### [What you need to do]
The required answer is each line in the entries below where "Node" occurs.

━━━━━ Stored data

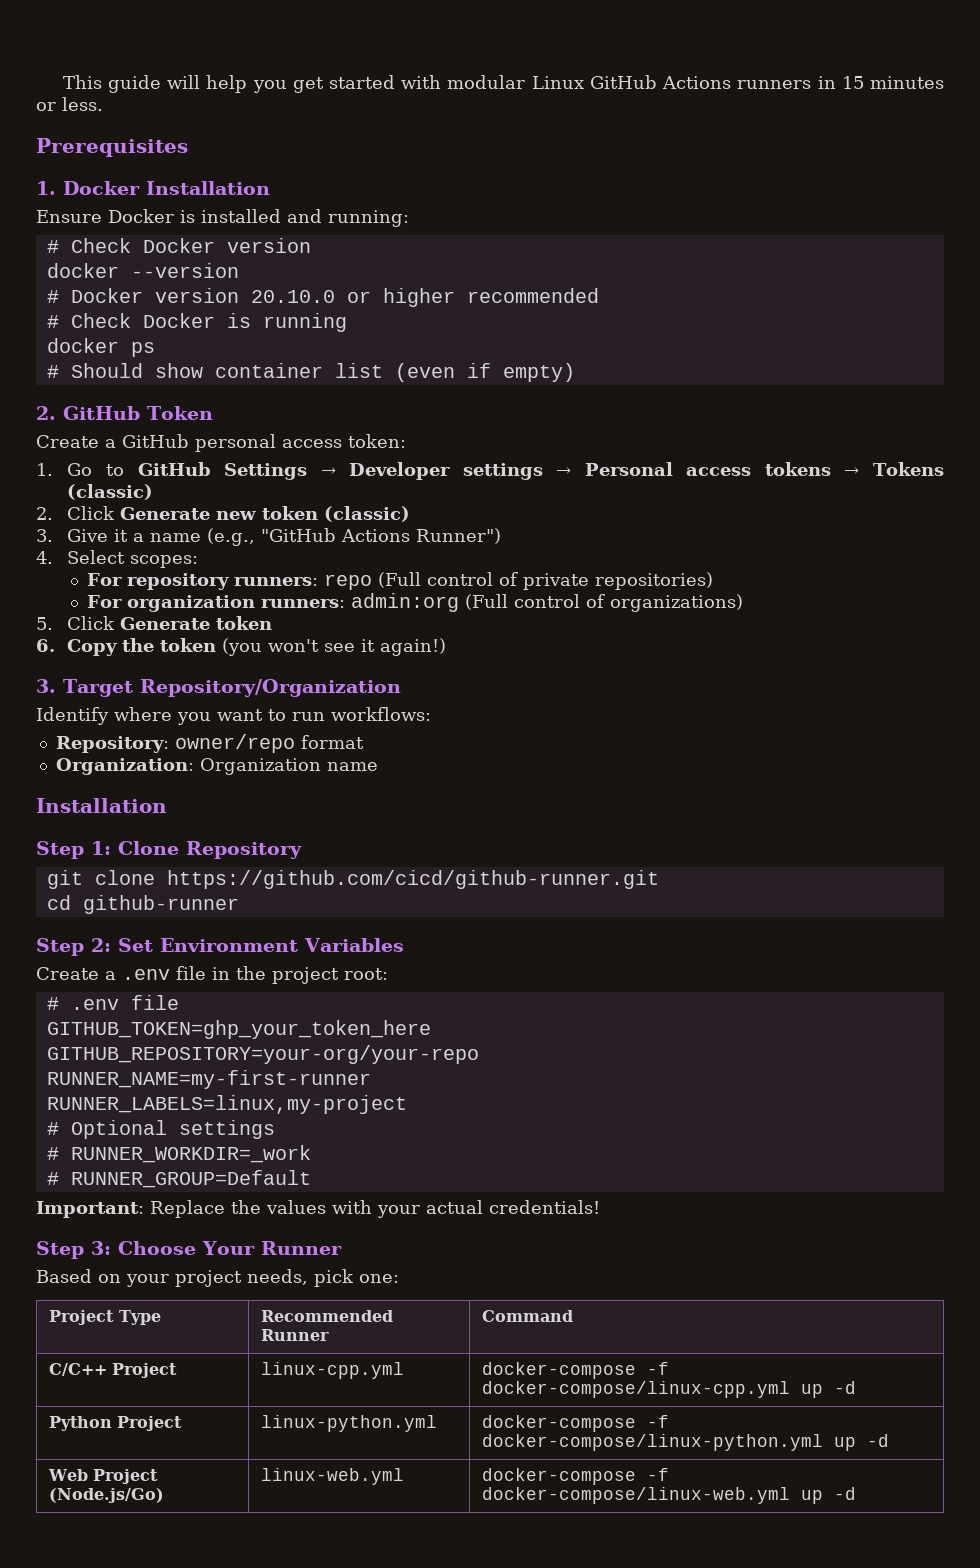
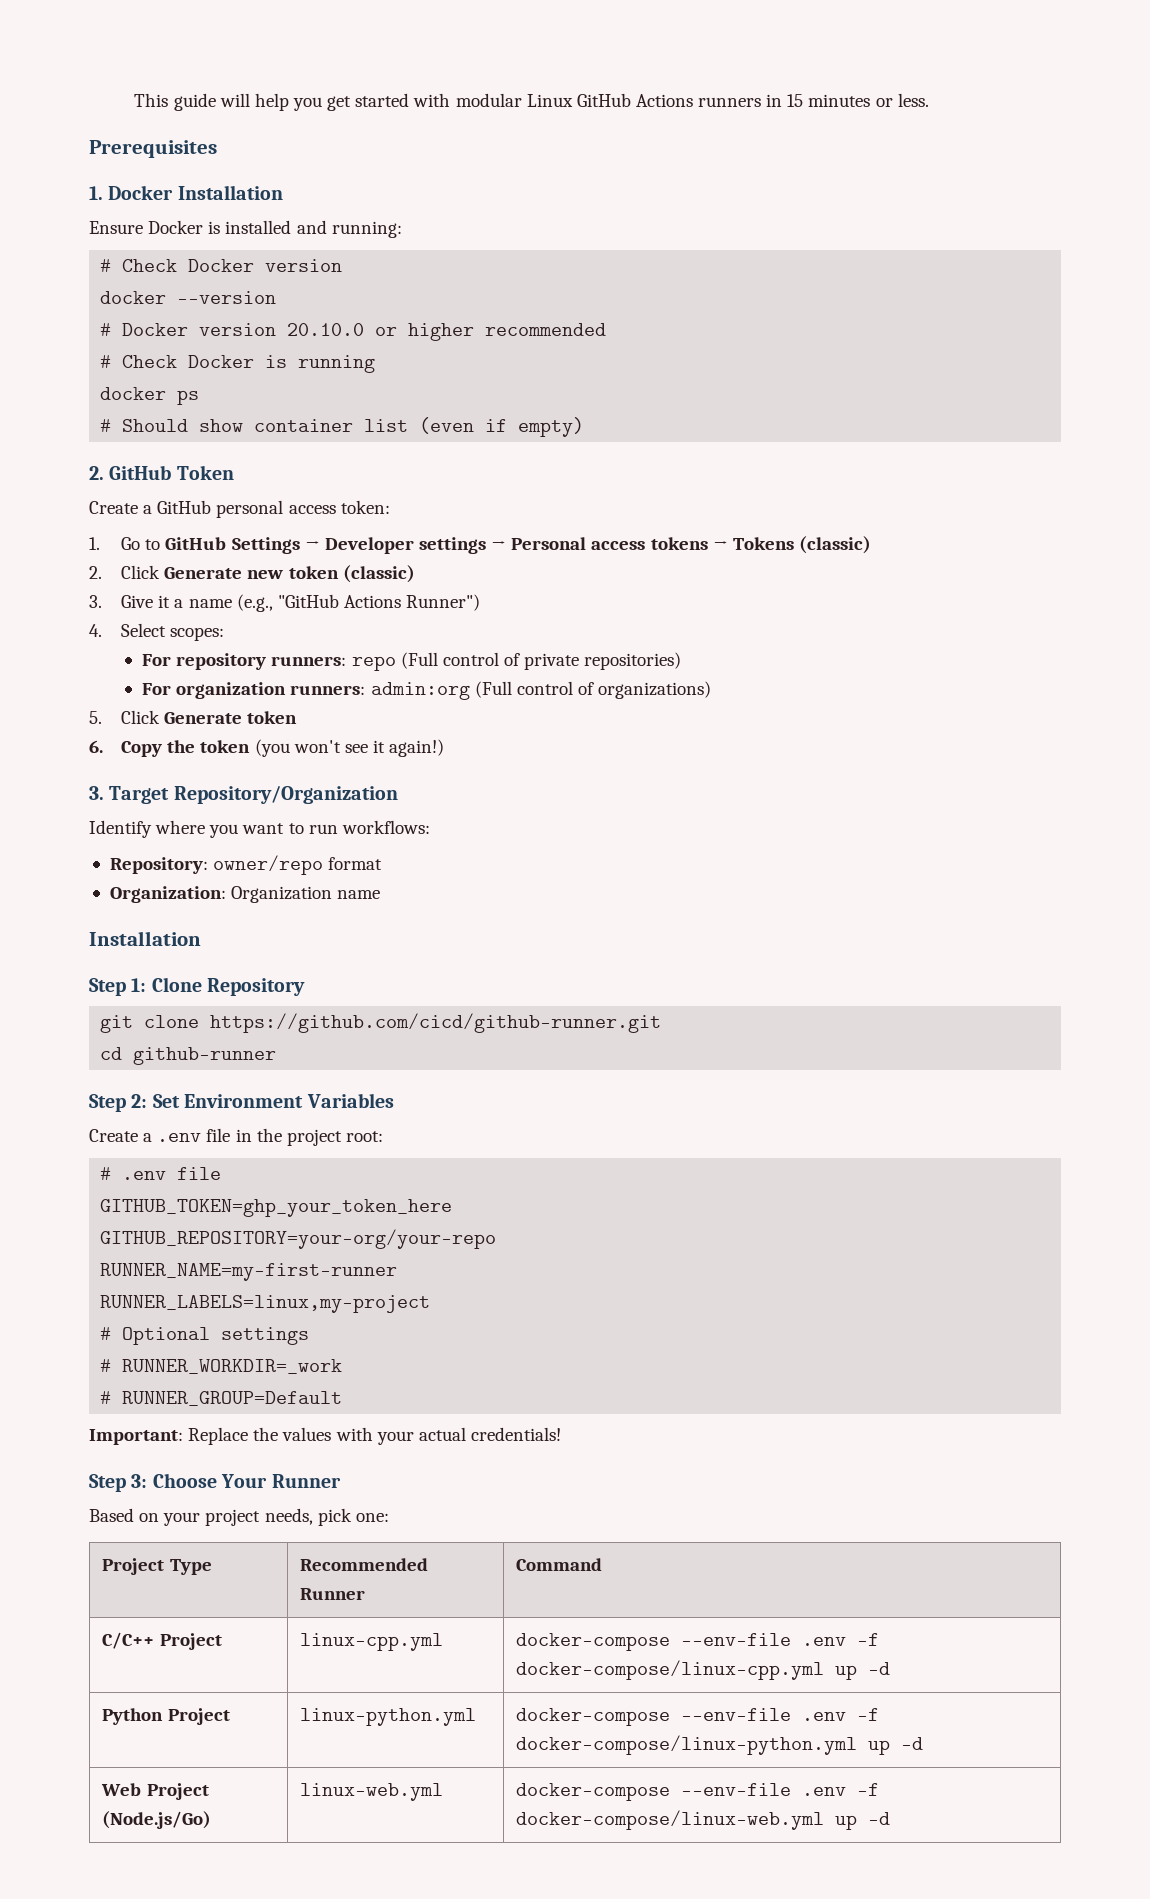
- C/C++ Project | linux-cpp.yml | docker-compose -f docker-compose/linux-cpp.yml up -d
+ C/C++ Project | linux-cpp.yml | docker-compose --env-file .env -f docker-compose/linux-cpp.yml up -d
- Python Project | linux-python.yml | docker-compose -f docker-compose/linux-python.yml up -d
+ Python Project | linux-python.yml | docker-compose --env-file .env -f docker-compose/linux-python.yml up -d
- Web Project (Node.js/Go) | linux-web.yml | docker-compose -f docker-compose/linux-web.yml up -d
+ Web Project (Node.js/Go) | linux-web.yml | docker-compose --env-file .env -f docker-compose/linux-web.yml up -d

━━━━━━━━━━

### [Your solution]
- Web Project (Node.js/Go) | linux-web.yml | docker-compose -f docker-compose/linux-web.yml up -d
+ Web Project (Node.js/Go) | linux-web.yml | docker-compose --env-file .env -f docker-compose/linux-web.yml up -d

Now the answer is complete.